Scribblenauts

Publié le par Cariboo

Petite review de Scribblenauts aujourd'hui, ou comment avoir des idées de génie et les foirer comme le dernier film de Michael Bay. Et c'est peu dire.



Le voilà en face de vous. Vous êtes fébrile, l'excitation vous gagne et vos petits doigts potelés mettent enfin la main sur la boîte plastique, source de vos rêves les plus fiévreux de ces derniers mois d'attente (oui, les doigts potelés n'ont pas de main, je sais, mais j'ai un quota de n'importe quoi à respecter moi). Vous rentrez alors chez vous à la vitesse de la lumière, sans faire attention aux quelques euros que vous aura coûté la bête, persuadé que vous êtes de passer des heures de joie intenses en compagnie de votre nouvelle acquisition. Après vous être acharné sur l'ouverture facile de la protection plastique, vous ouvrez la boîte. La petite cartouche se détache facilement et enfin, vous l'insérez lubriquement dans votre console. Mais à quoi devez-vous vous attendre ? Le doute vous envahit. Caribooland à la solution pour vous, en vous proposant quelques infos sur ce titre qui fait rêver.

Dans Scribblenauts, vous incarnez un petit bonhomme nommé Maxwell (Sheffield), scribblenaut de sa situation donc. Ce qui implique qu'il se trimballe avec un petit carnet qui donne forme à tout ce qu'il écrit. Sauf des marques (adieu, montagnes de canettes de Coca...). Ou des grossièretés (Merde, fait chier !). Mis à part ça, on est en face d'une bonne palanquée de possibilités toutes plus débiles les unes que les autres, le ROFLcopter en étant l'exemple le plus frappant.

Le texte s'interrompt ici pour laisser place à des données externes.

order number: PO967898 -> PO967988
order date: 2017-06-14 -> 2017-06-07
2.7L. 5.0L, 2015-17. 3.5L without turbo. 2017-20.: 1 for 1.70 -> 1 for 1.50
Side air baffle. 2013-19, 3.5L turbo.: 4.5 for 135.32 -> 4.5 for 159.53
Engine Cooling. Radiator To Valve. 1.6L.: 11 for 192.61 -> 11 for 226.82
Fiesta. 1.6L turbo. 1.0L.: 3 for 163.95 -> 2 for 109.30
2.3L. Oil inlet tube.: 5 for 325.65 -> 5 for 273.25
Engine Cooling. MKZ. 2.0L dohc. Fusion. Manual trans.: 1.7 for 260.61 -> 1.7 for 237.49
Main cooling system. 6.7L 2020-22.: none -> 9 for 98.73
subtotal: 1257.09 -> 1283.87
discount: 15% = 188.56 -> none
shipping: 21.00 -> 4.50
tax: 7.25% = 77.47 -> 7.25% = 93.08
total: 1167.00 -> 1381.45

Le jeu est divisés en 10 mondes, chacun possédant  une vingtaine de niveaux réalisable en deux modes, Action ou Énigme. En mode Action, il vous faudra trouver un moyen de récupérer une petite étoile situé dans le niveau, alors qu'en mode Énigme, vous aurez à remplir certaines conditions pour qu'elle apparaisse. Par exemple donner de la bouffe au cuisinier parce que ce sale rat a encore laissé pourrir toute la réserve pour sa nouvelle collection de moisissures (quel passe-temps à la con aussi). Il faudra rajouter à cela un mode avancé où le but est de finir le niveau trois fois, de façon différente à chaque fois. Une bonne durée de jeu en perspective.

Et là, vous vous dites "Sapristi ! Voilà du bon jeu comme on en fait plus !". Ou plutôt vous ne le dites pas, car vous avez lu la petite phrase d'introduction tout en haut de cet article et vous savez déjà ce qui va suivre.

Oui, Scribblenauts, c'est de la merde. De la bonne grosse merde en barre (ou en tube hein, c'est comme vous le sentez). Non content de proposer un gameplay poussif, approximatif, limite énervant, la localisation française est la plus mauvaise qu'il m'ait été donné de voir. Pour un jeu où l'on doit jouer sur les mots, c'est quand même malheureux.

Vous vous souvenez le cuisinier dont je parlais un peu plus tôt ? Viande n'est pas un mot. Steack non plus. Filet de boeuf encore moins. Le jeu n'aurait pour limite que mon imagination ? S'il ne sait même pas ce qu'est un steack, on va être vite limité. Vous pourriez me rétorquer "oué mé y a kan mm un ROFLcopter lol", ce à quoi je répondrais diligemment "STFU NAAB !1". J'ai des tas d'autres exemple. Échelle vous refilera un pauvre tabouret dont même ma grand-mère tabouretophile ne voudrait pas. Vous voulez une vraie échelle ? Il faudra écrire de vos petits doigts "échelle fixe", subtilité raffiné s'il en est. Vous voulez un pont ? Pont vous filera une mignonne petite passerelle faite de trois bouts de bois assemblés. Du genre qui ne vous servira absolument à rien. Vous avez une voiture à réparer ? La clé à molette ne vous sera évidemment d'aucune utilité, pas plus qu'une dépanneuse, ni même un mécanicien.

Finalement, le plus drôle restera de commander un trou noir quand le jeu finit par vraiment vous taper sur le système (ce qui risque d'arriver relativement rapidement), de rigoler cinq minutes en voyant le niveau se faire aspirer, et de revendre Scribblenauts à quelqu'un que vous détestez.